John Sleeman émigra de la Cornouailles en 1836 et s’établit à Guelph en 1847. Formé à St Davids et à Guelph, George Sleeman eut toujours de « grands projets » pour la petite brasserie de son père, la Silver Creek Brewery, dont il assuma la direction générale en 1859. Associé à compter de 1865, il augmenta la production en adoptant la machine à vapeur, en ajoutant une malterie et en construisant une cave d’entreposage. Il agrandit le territoire de distribution en ouvrant à Dundas un point de vente que tenait son frère William. Il se mit à brasser du porter, en plus de l’ale que produisait déjà son père, et vendit les deux bières moins cher que la principale concurrente de leur brasserie, la Guelph Brewery de Thomas Holliday.

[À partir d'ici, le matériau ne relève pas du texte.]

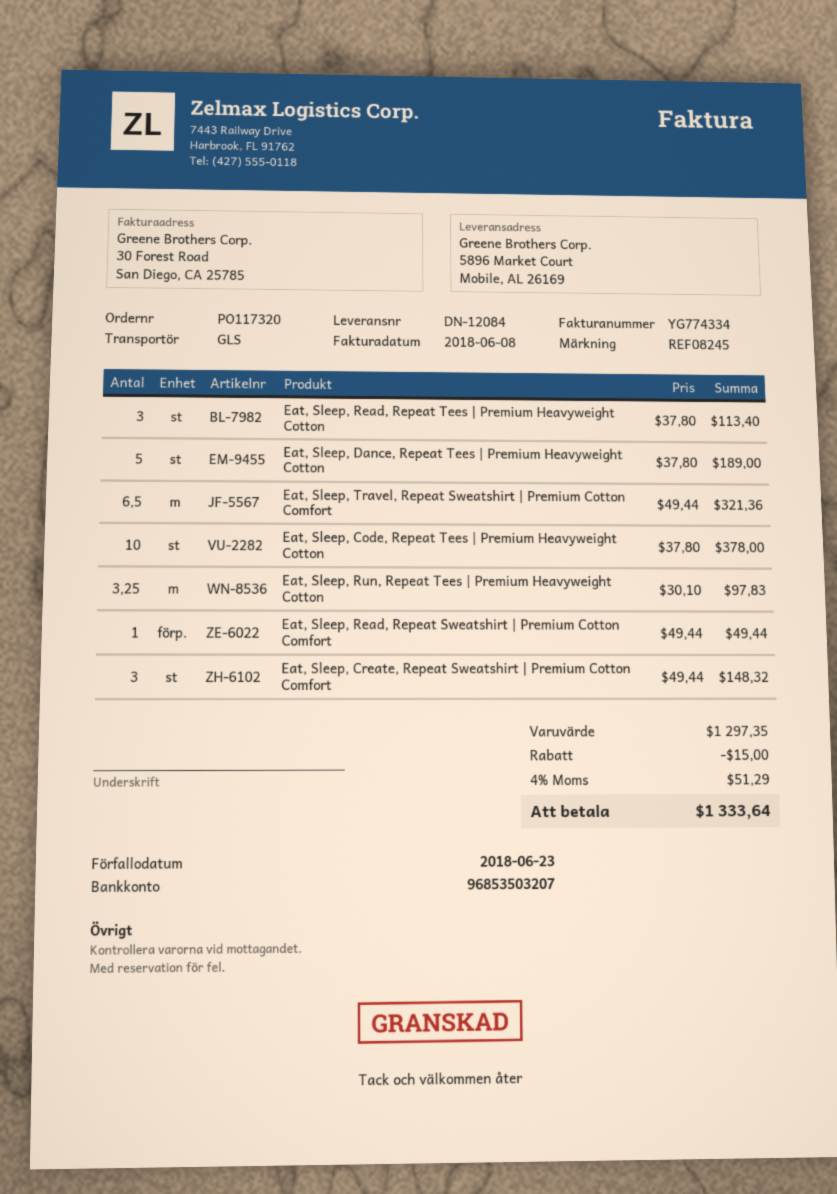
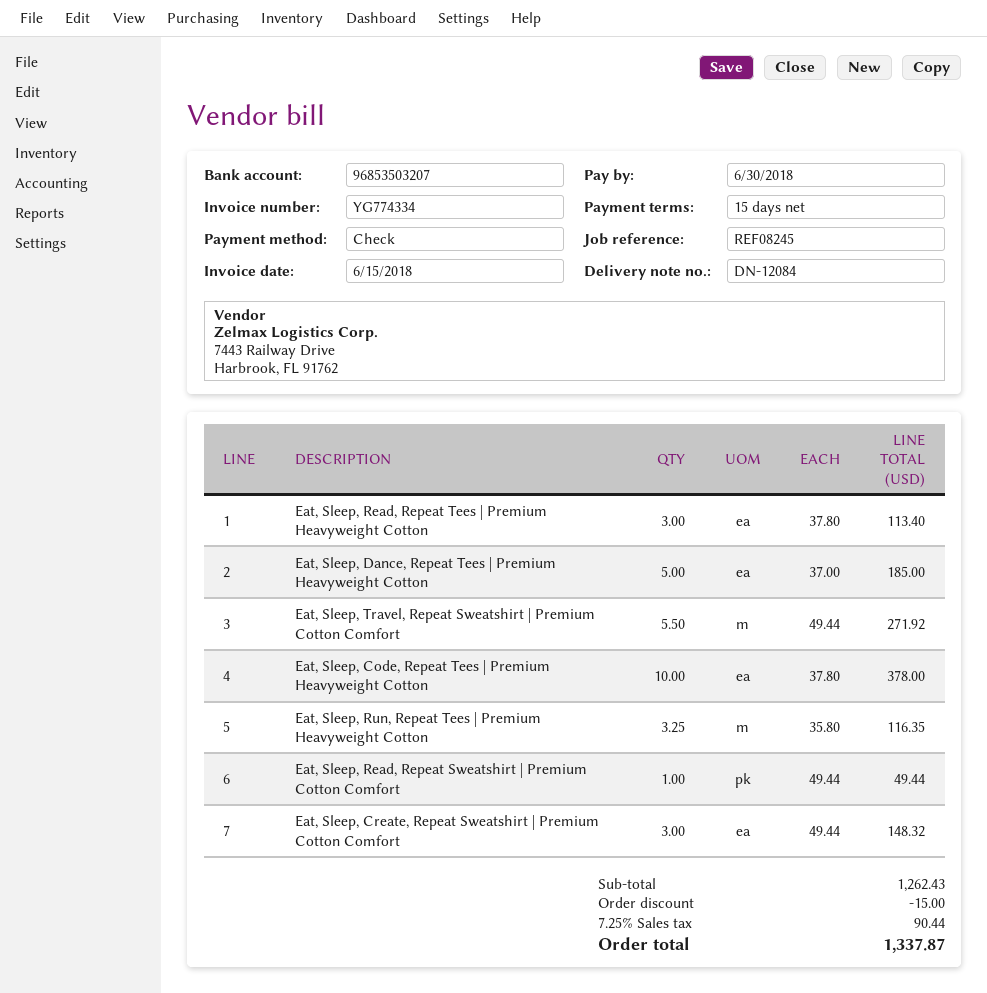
invoice date: 2018-06-08 -> 2018-06-15
due date: 2018-06-23 -> 2018-06-30
Eat, Sleep, Dance, Repeat Tees | Premium Heavyweight Cotton: 5 x 37.80 = 189.00 -> 5 x 37.00 = 185.00
Eat, Sleep, Travel, Repeat Sweatshirt | Premium Cotton Comfort: 6.5 x 49.44 = 321.36 -> 5.5 x 49.44 = 271.92
Eat, Sleep, Run, Repeat Tees | Premium Heavyweight Cotton: 3.25 x 30.10 = 97.83 -> 3.25 x 35.80 = 116.35
subtotal: 1297.35 -> 1262.43
tax: 4% = 51.29 -> 7.25% = 90.44
total: 1333.64 -> 1337.87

Dès 1868, la Silver Creek Brewery, acquise par Sleeman à la suite du retour de son père à St Davids, dominait le marché de Guelph. Sleeman avait le génie de l’innovation. En 1874 par exemple, il commença à utiliser du bisulfate de soude (un stabilisateur et agent de conservation) et inventa un système de refroidissement qui facilitait le contrôle du brassage, diminuait les coûts de main-d’œuvre et lui permit de faire de la lager. En outre, il intégra toutes les étapes de la production et de la distribution. Dès 1890, il était, de tous les brasseurs ontariens, celui dont le capital était le plus élevé : il avait des débouchés dans 15 grandes et petites villes, de Sault-Sainte-Marie à Québec. Trois facteurs favorisèrent cette croissance : l’augmentation de la population de l’Ontario, la hausse de la consommation de bière (elle passa de 2,5 gallons par personne en 1871 à 5,1 en 1893) et l’expansion des chemins de fer. En 1900, Sleeman, sa femme et trois de leurs fils constituèrent juridiquement l’entreprise sous le nom de Sleeman Brewing and Malting Company Limited.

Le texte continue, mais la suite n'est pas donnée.